If so, Rightly so -- given the public's PERCEPTION of the so-called NAFTA "double talk."

Power didn't "get screwed out of a job." She was a volunteer. Furthermore, she handled her position as a campaign representative very badly (personally oriented nastiness -- as opposed to just attacking Clinton's issue stances -- that Power had hoped to hide by going "off the record").

That's no way to represent a campaign or a government (except, maybe in the minds of Bush Adminsitration officials).

Lastly, the "NAFTA-gate" issue is not about the merits of NAFTA or both candidates' similar positions. It's that evidence surfaced that Obama's adviser had edited (for concerned Canadian officials) what Obama had only days earlier said to Ohio's (and the nation's) voters.

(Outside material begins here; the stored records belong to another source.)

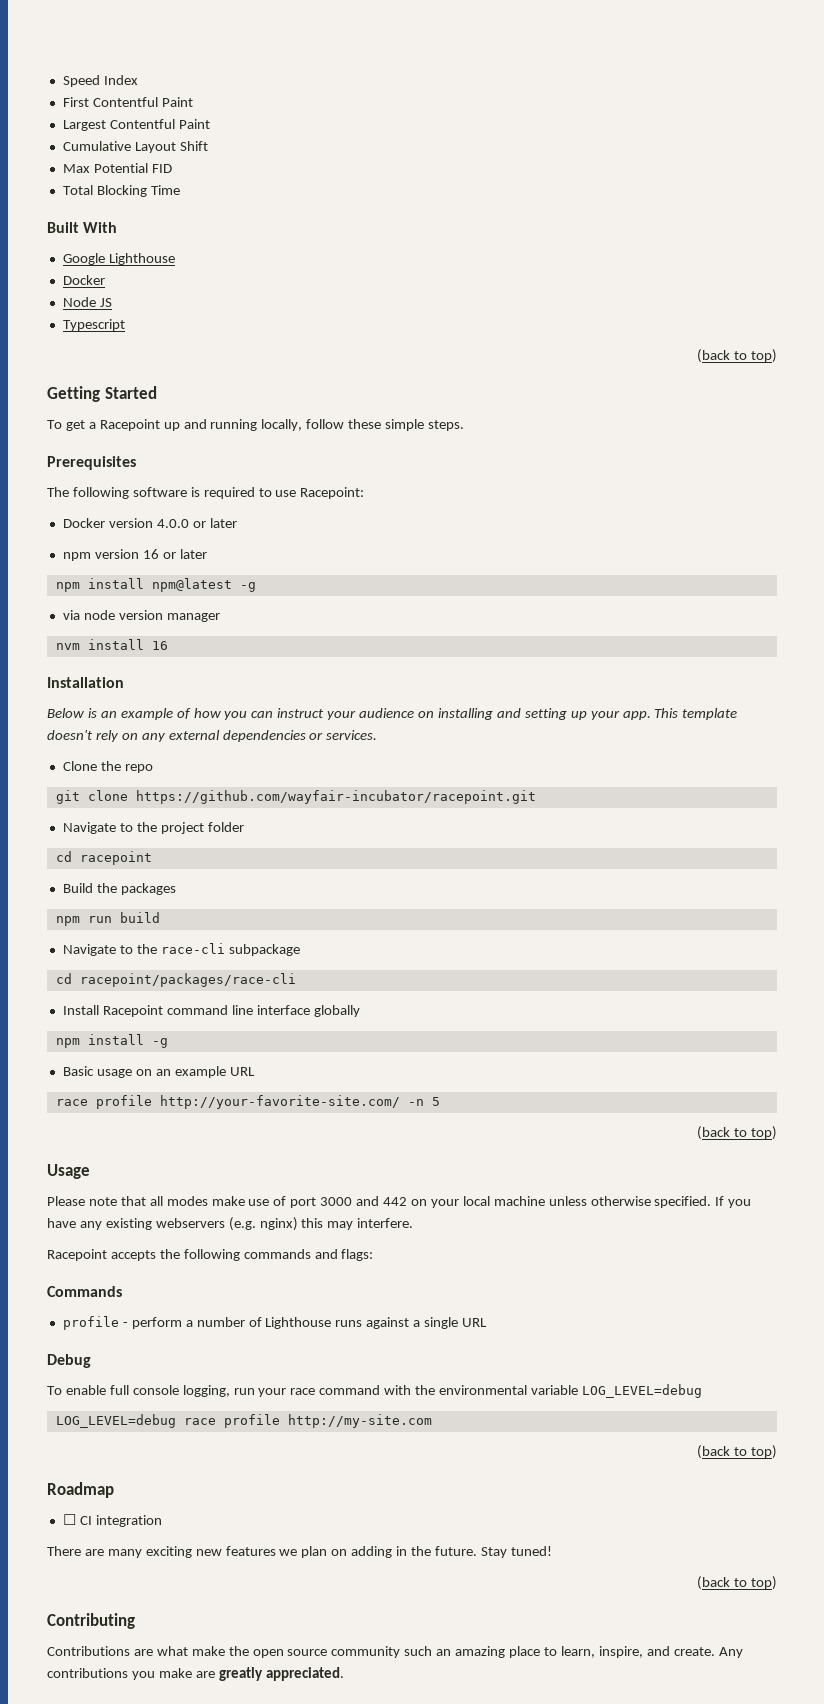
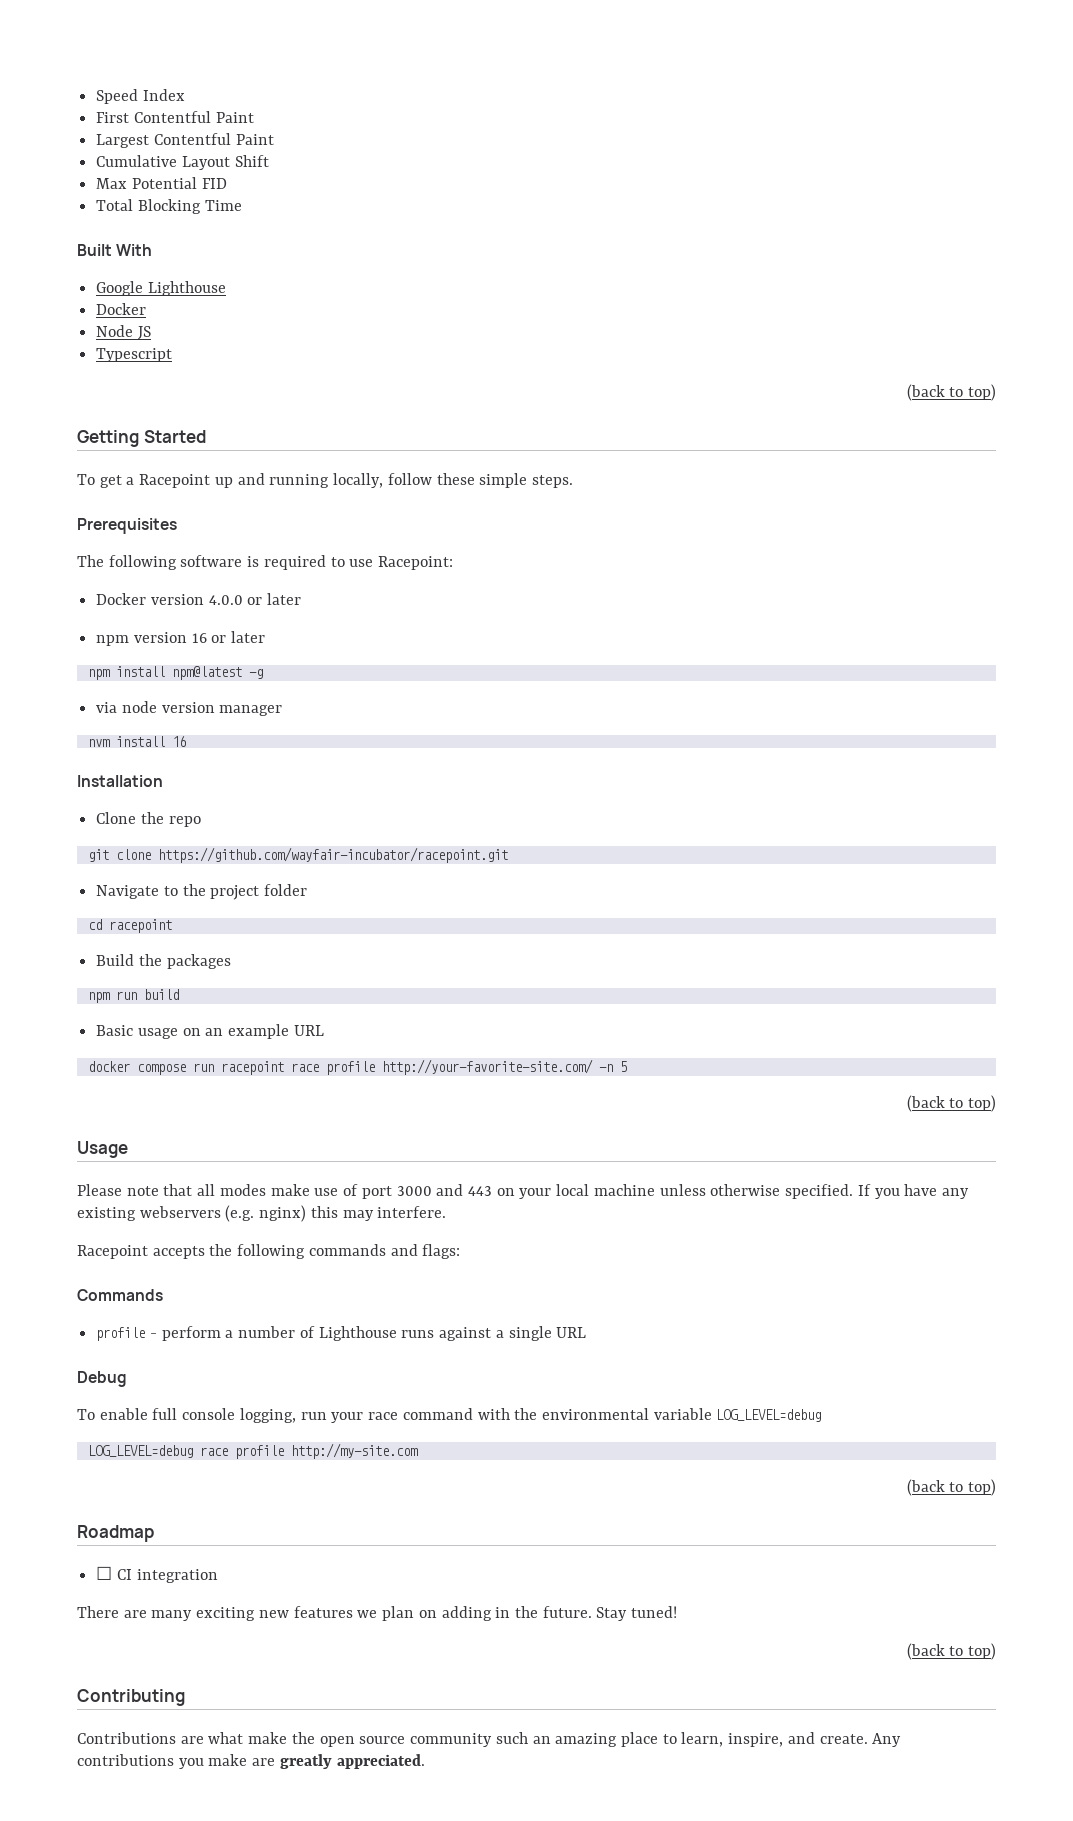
- Below is an example of how you can instruct your audience on installing and setting up your app. This template doesn't rely on any external dependencies or services.
- Navigate to the race-cli subpackage
- cd racepoint/packages/race-cli
- Install Racepoint command line interface globally
- npm install -g
- race profile http://your-favorite-site.com/ -n 5
+ docker compose run racepoint race profile http://your-favorite-site.com/ -n 5
- Please note that all modes make use of port 3000 and 442 on your local machine unless otherwise specified.
+ Please note that all modes make use of port 3000 and 443 on your local machine unless otherwise specified.

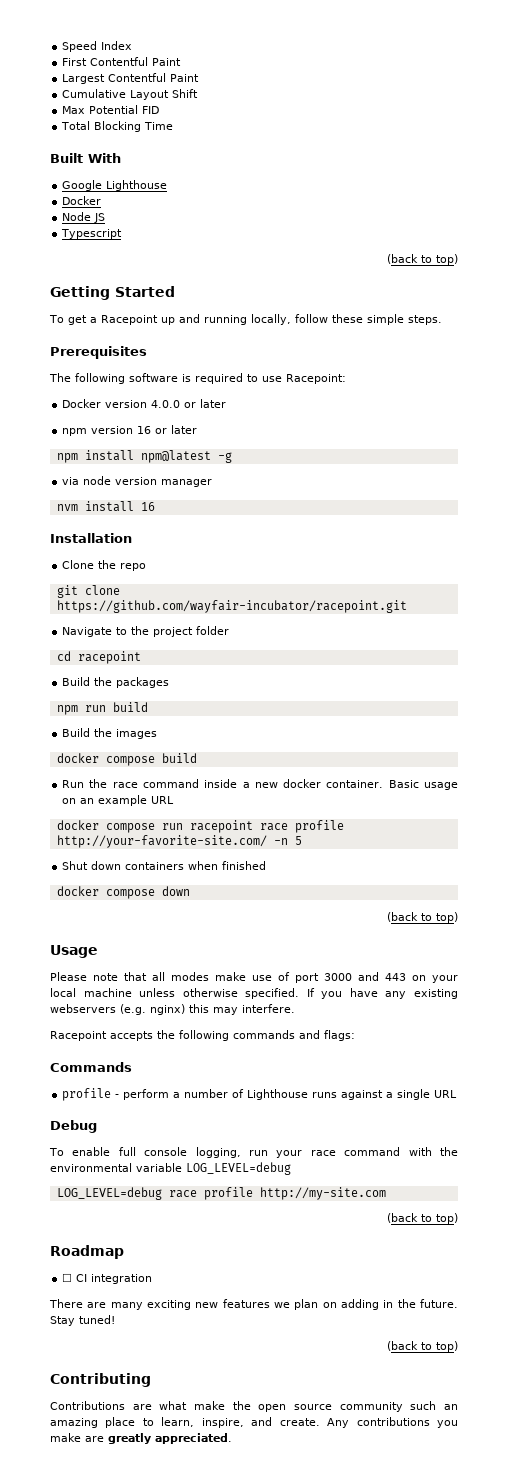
+ Build the images
+ docker compose build
+ Run the race command inside a new docker container.
+ Shut down containers when finished
+ docker compose down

Admittedly, it wouldn't be news if the conversation hadn't taken place -- or if Obama's campaign hadn't denied that it had taken place before coming around to admitting that it did take place.

Even if I supported Obama, I'd see that as news (and a tad disturbing, given that the campaign is partly about cleaning up the ways of Washington).

D. Cupples

vecene,

I'm with you re: being more interested in health plans (and the economy, the war, contractor fraud, corporate crime...).

I don't really have bad feelings toward Obama, as much as I do toward the way his campaign has gone. What first bothered me (in January) was the campaign's implications that voters had to choose between "Change" and "Experience" (which aren't mutually exclusive concepts).

I also resented the implication that Obama represents shiny-new politics while Hillary represents dirty-old politics. They've both slung enough dirt to convince me that neither candidate has clean hands.

You said it perfectly: they're both politicians and flawed human beings.

I just wish that the media and the more ardent supporters of both candidates understood that.